Dio mio! Tutti quegli anni persi dietro i libri sono pur serviti a qualcosa :-D
E la risposta qual è?
Non lo so. La risposta sarà che è così e basta.
E che è inutile pestare i piedi perché lei non avrà mai una vita normale, se hai perso nel peggiore dei modi un paio di persone, se non riesci a toglierti di testa l’odore del sapone di Marsiglia usato per medicare e che adesso ti fa andare in panico…la vita và così
Ma resta una tua decisione continuare a vivere o far finta di..
Hai scelto tu di accompagnarli; e sei tu che pensi che la sua vita non sarà mai una bella vita e intanto non fai un benemerito cazzo per aiutarti ed aiutarla!
Sono deliri, sì.
Decisamente, sto delirando. Ma riesco anche a vedere cose che non ho visto mai.
Per la seconda volta, ho il coraggio di guardarmi dentro; e quello che vedo non mi piace per niente
Quindi, che faccio?
Niente..mi rimbocco le maniche e cerco di mettere in pratica quello che “qualcuno” mi insegna: una volta che non si può tornare indietro, bisogna solo preoccuparsi di trovare il modo migliore per andare avanti :-D
Sante parole.
Paura, relazioni sociali, morte, malattie e paura sempre e sempre e sempre.
Eccheduecoglioni!
Io la metto da parte, questa paura.
Torno ad essere un saggio orso che ogni tanto sbevazza un po’ di pampero ^_^
E cercherò di dimenticare tutti i ‘miei abbandoni’.

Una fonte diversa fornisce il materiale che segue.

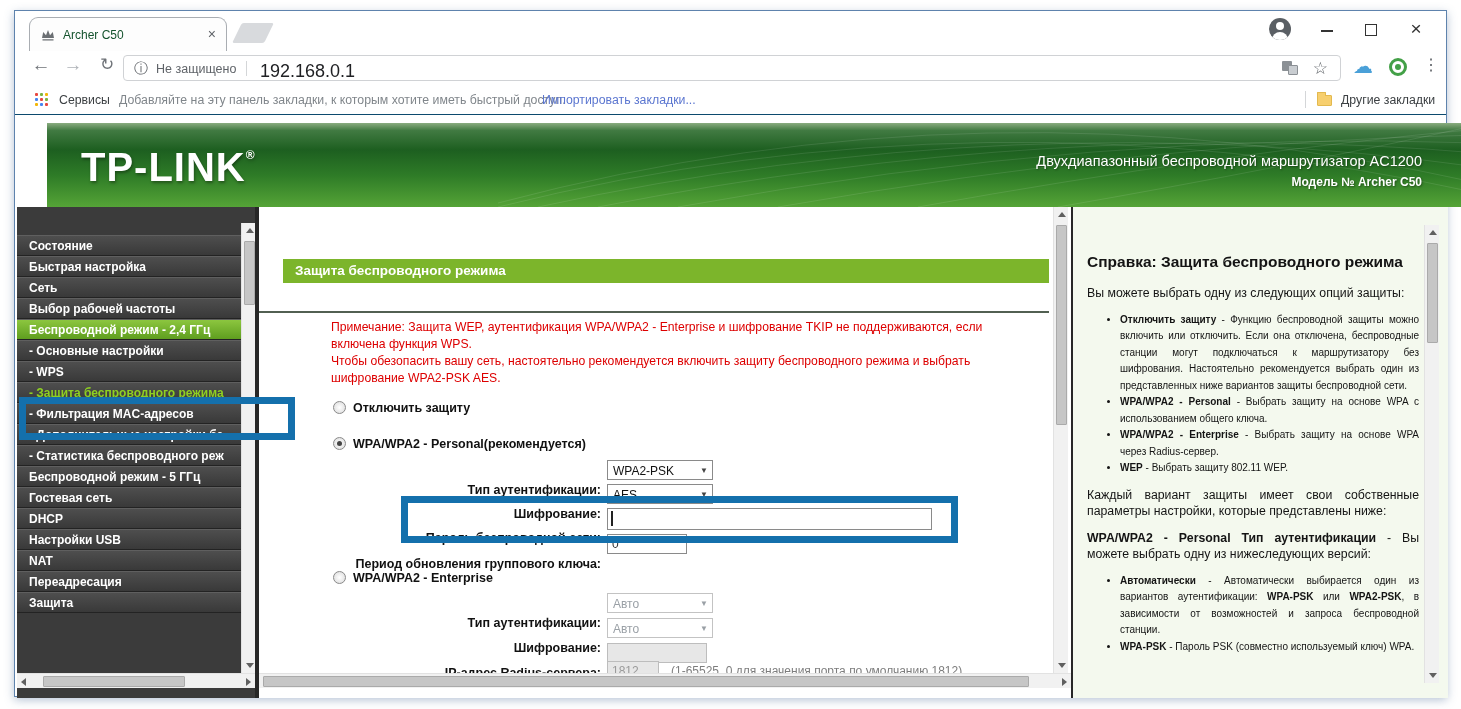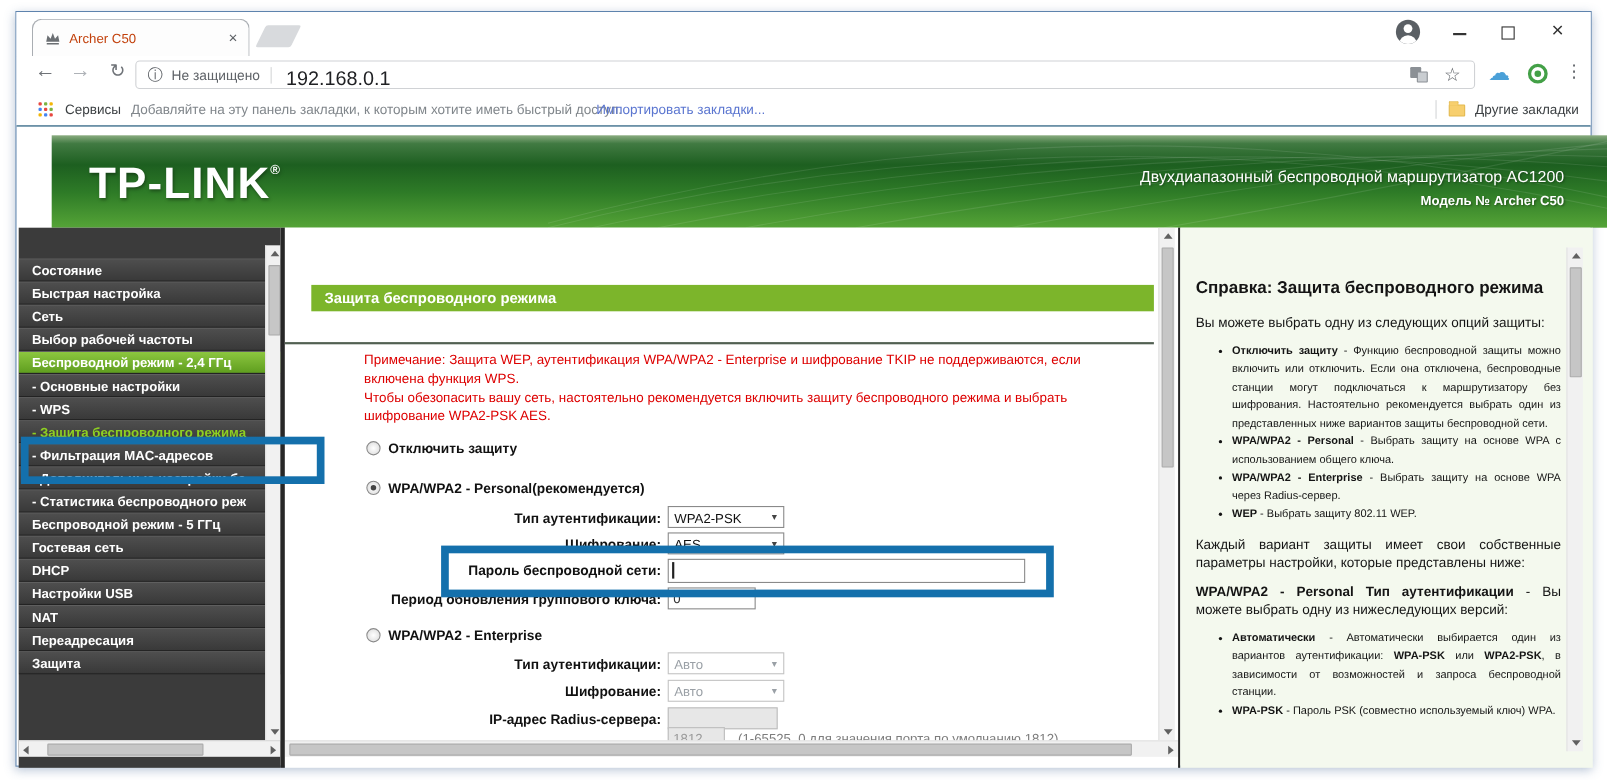"Archer C50" .tab-title { color: #c2410c -> #14532d }
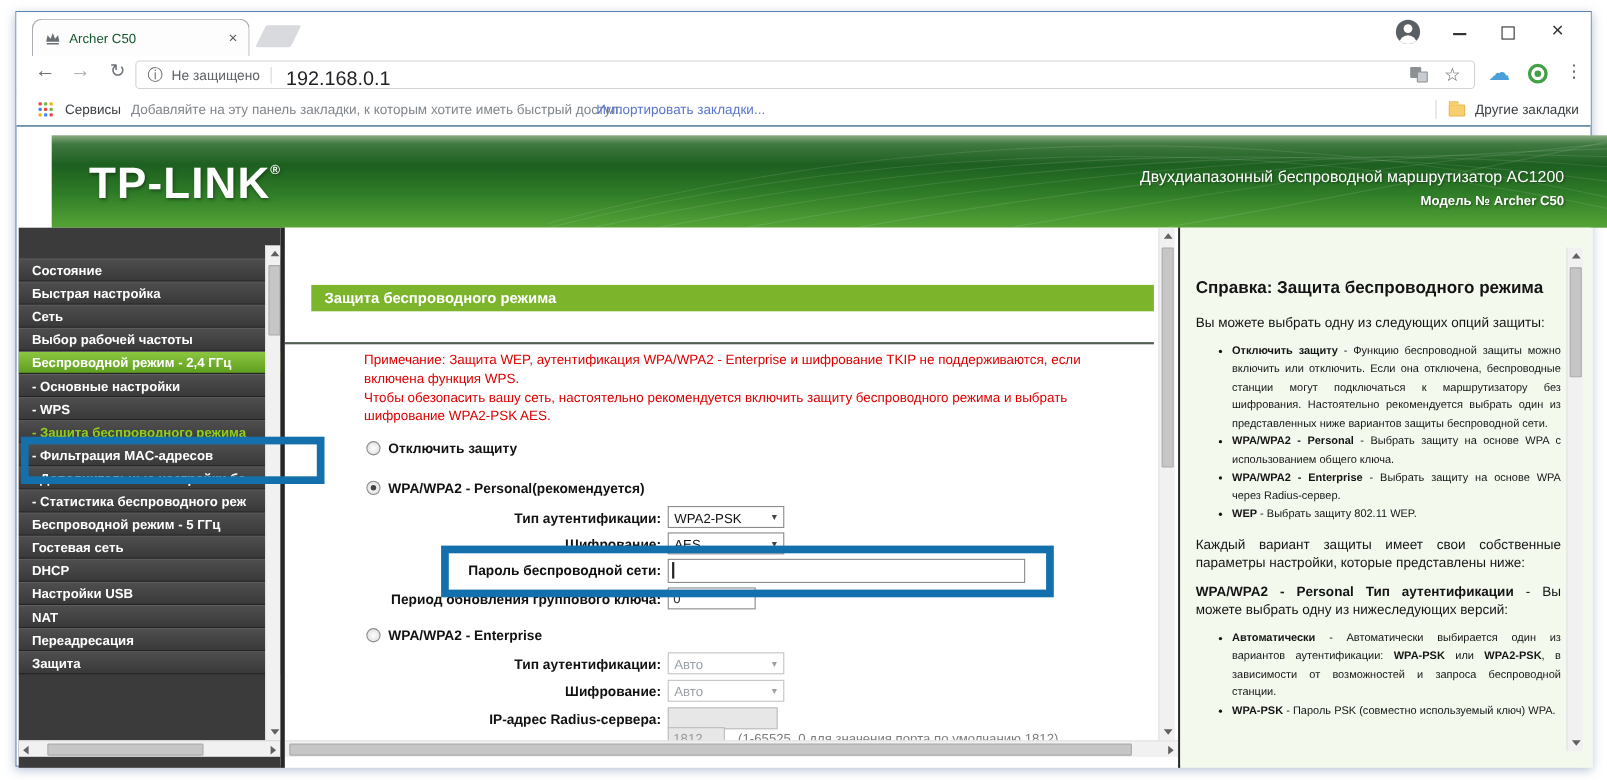"Тип аутентификации:" .f-label { margin-top: none -> 19px }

ci sono cose che richiedono tempo, ma io questa volta mi prendo tutto quello che ho e lo dedico a me stessa.
penso che sia una questione di puro e semplice kharma: se non mi prendo cura io di me stessa (ergo, se non mi amo io), non posso pensare che possano farlo gli altri.
Mi dedicherò alla coltura dei miei preziosissimi e doloranti villi (per quale motivo pensavate che mi chiamassi Villj?) ^_^

IU-HU! ^_^
E capisco anche se qualcuno dei miei 3 lettori, non mi rivolgerà più la parola (ma non tu, oh mio fedele servitore, che ti gambizzo all’istante!)
Faccio paura anche a me stessa ^_^
Perché è così che ti frega, la vita. Ti piglia quando hai ancora l'anima addormentata e ti semina dentro un'immagine, o un odore, o un suono che poi non te lo togli più. E quella lì era la felicità. Lo scopri dopo, quand'è troppo tardi. E già sei, per sempre, un esule: a migliaia di chilometri da quell'immagine, da quel suono, da quell'odore. Alla deriva.
a. baricco
ed io voglio farmi fregare un'ultima volta..sperando che questa volta vada meglio.
sperando che l'ennesimo colpo basso che riceverò (perché tanto ci saranno sempre), non farà male come tutti i precedenti.
mi faccio fregare per l'ultima volta, sapendo già.